The Libation Bearers

July 25, 2010

The Libation Bearers, the second tragedy in Aeschylus’s trilogy The Oresteia, focuses on a matricide performed by Orestes, the recently returned son of Agamemnon and Clytemnestra. Orestes has returned to Argos on the order of Apollo, who enjoined that Orestes kill his mother and her husband, the new king Aegisthus. Orestes visits his father’s grave and leaves a lock of his hair as a momento. Electra, Orestes’s sister, also visits her father’s grave on that day on request of her mother, Clytemnestra, who is plagued by disturbing dreams of a snake that she cradles as a child and lets suck both milk and blood from her breast (a portentous dream presaging the return of Orestes). While at the grave, Electra sees a strand of hair and a pair of footprints that look shockingly similar to her own. She then encounters Orestes, her long since departed brother, and with him denigrates their mother, lauds their deceased father, and plots the murder of both Clytemnestra and her tyrannous husband, Aegisthus.
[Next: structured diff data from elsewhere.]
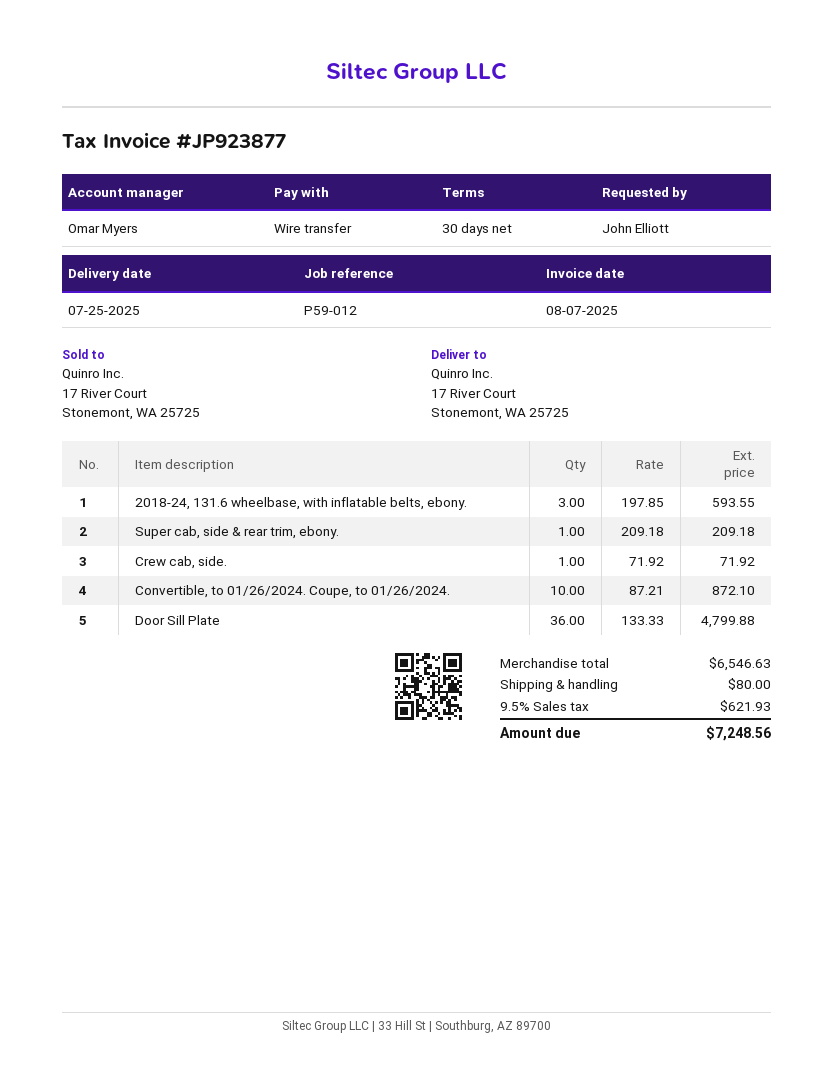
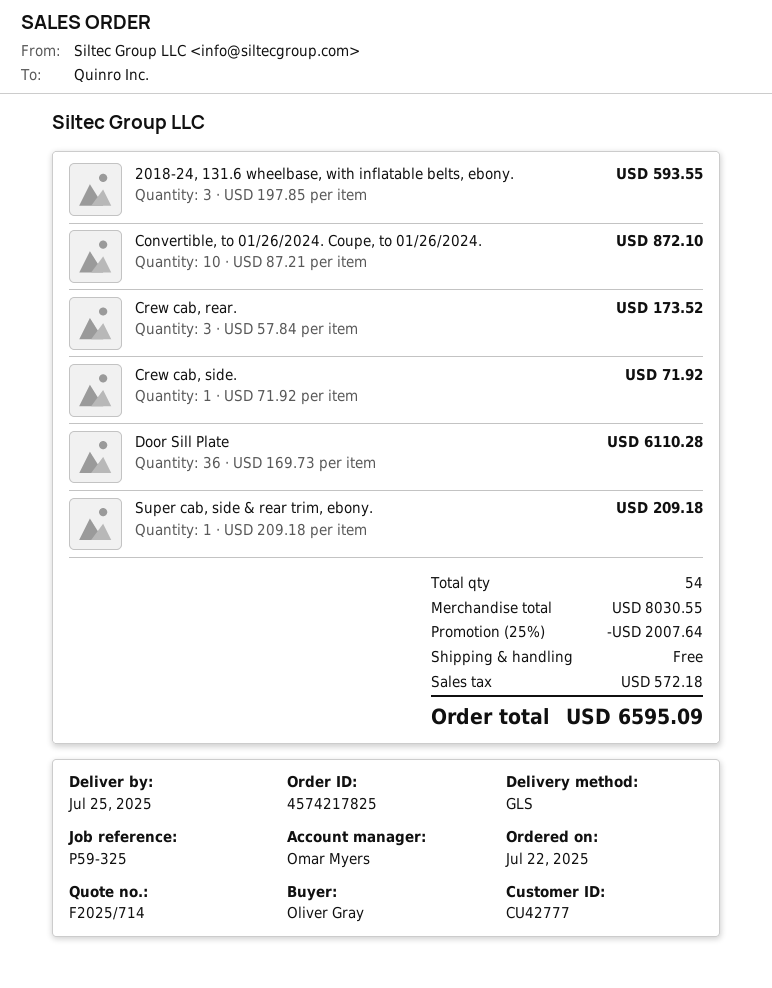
reference: P59-012 -> P59-325
ordered by: John Elliott -> Oliver Gray
Door Sill Plate: 36 x 133.33 = 4799.88 -> 36 x 169.73 = 6110.28
Crew cab, rear.: none -> 3 x 57.84 = 173.52
subtotal: 6546.63 -> 8030.55
discount: none -> 25% = 2007.64
shipping: 80.00 -> 0.00
tax: 621.93 -> 572.18
total: 7248.56 -> 6595.09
Orestes and his traveling companion Pylades disguise themselves as foreigners and approach the castle where the rest of the house of Atreus dwells. When Clytemnestra answers Orestes at the entrance, and Orestes pretends to be a message bearer sent to inform the household that Orestes has died. Clytemnestra is saddened by the news, and Cilissa, Orestes’s childhood nurse, is equally distraught. Orestes asks for Aegisthus, who is told by Cilissa to come alone. Orestes murders Aegisthus. Committing matricide, however, proves more difficult for Orestes, as his filial bonds to his mother are strong. After being reminded by Pylades that a failure to complete the act will result in a plagued existence, Orestes completes the action and then wraps the bodies in the same robe used by them to kill Agamemnon. Orestes begins to experience insanity and flees the stage, terminating the play.
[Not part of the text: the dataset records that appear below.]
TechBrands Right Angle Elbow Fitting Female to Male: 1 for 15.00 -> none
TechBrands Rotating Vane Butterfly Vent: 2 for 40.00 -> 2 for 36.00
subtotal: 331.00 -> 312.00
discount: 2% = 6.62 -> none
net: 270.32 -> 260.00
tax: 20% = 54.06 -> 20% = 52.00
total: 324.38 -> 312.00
My most persistent observation throughout the course of the play regards the hypocrisy that I perceive among the thoughts and actions of Electra, Orestes, and the chorus. All of them fervidly detest Clytemnestra and yet lionize Agamemnon. Clytemnestra is despised for having killed her husband, yet the fact that Agamemnon killed his innocent daughter, the sister of Electra and Orestes, is completely overlooked. I can find no rationale for this, other than a gendered understanding that would make a woman culpable for something from which a man may be expiated.